── Data ──
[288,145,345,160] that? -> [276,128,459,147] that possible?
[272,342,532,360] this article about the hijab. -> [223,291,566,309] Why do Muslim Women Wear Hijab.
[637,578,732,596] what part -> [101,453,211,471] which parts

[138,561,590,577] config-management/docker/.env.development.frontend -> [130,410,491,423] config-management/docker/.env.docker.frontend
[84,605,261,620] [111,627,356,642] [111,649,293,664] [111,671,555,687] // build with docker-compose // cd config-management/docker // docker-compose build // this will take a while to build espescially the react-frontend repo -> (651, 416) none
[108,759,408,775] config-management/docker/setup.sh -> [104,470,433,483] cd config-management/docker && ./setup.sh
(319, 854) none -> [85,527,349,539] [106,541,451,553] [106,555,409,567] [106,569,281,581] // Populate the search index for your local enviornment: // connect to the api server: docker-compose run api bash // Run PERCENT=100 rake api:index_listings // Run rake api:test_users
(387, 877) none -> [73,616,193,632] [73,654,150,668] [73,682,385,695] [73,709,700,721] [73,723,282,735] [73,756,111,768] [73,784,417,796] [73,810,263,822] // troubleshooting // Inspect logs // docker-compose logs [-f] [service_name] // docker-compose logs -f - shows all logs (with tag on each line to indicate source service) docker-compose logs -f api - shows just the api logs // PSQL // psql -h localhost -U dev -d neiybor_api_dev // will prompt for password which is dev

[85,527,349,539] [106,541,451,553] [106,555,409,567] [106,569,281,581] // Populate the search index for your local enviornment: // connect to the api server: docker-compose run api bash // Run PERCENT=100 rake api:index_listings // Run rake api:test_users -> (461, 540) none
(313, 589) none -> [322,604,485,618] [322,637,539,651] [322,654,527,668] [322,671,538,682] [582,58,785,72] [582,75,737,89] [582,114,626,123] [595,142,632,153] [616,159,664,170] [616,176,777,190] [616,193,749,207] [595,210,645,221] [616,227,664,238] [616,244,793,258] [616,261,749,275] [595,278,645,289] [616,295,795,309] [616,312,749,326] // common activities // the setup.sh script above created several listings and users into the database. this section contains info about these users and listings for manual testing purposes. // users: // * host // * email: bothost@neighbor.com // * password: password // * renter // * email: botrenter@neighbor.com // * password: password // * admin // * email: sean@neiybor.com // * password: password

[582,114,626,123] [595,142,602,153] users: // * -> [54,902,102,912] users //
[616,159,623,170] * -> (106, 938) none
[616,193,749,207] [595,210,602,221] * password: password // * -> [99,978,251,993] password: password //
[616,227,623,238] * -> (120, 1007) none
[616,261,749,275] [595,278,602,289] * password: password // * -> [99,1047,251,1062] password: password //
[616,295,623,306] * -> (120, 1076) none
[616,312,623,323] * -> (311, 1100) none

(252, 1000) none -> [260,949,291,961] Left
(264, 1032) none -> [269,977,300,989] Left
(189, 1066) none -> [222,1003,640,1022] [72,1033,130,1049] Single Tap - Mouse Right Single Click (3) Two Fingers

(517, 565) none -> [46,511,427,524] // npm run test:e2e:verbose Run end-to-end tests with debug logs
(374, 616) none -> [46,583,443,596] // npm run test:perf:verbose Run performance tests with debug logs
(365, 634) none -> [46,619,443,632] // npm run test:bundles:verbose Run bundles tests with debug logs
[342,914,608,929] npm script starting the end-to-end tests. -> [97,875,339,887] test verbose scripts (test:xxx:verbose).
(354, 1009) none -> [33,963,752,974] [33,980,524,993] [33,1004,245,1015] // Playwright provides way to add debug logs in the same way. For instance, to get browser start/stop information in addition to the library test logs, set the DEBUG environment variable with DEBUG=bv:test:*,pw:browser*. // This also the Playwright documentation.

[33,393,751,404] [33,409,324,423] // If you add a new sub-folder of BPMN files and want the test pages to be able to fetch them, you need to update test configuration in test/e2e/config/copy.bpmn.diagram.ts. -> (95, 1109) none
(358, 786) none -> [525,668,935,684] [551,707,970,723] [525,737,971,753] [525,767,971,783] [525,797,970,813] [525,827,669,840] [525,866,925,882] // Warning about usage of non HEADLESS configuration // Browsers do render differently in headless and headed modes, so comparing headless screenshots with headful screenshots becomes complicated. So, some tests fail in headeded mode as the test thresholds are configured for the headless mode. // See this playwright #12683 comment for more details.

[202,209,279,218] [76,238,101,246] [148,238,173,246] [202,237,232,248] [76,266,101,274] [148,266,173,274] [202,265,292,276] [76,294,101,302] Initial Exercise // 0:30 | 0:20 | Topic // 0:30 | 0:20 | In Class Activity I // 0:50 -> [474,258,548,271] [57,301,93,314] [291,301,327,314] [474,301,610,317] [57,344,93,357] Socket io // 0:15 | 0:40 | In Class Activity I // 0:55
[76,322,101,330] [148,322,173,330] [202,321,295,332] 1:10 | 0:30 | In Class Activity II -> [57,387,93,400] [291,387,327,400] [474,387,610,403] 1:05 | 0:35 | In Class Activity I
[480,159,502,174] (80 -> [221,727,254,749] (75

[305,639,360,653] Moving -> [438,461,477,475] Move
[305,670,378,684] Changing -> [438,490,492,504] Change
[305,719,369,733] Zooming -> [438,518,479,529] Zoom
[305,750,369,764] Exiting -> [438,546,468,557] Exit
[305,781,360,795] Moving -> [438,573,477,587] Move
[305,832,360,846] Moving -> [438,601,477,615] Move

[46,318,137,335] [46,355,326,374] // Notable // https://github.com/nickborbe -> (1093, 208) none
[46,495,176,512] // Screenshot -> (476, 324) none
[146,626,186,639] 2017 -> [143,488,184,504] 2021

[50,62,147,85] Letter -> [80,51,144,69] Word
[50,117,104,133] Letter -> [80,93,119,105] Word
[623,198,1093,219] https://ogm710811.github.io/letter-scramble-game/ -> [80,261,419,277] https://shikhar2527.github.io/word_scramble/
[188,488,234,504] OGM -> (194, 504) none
───
What this task involves →
Please find every line in the records above that holds the word "Left" and copy it.

Solution for this exercise →
(252, 1000) none -> [260,949,291,961] Left
(264, 1032) none -> [269,977,300,989] Left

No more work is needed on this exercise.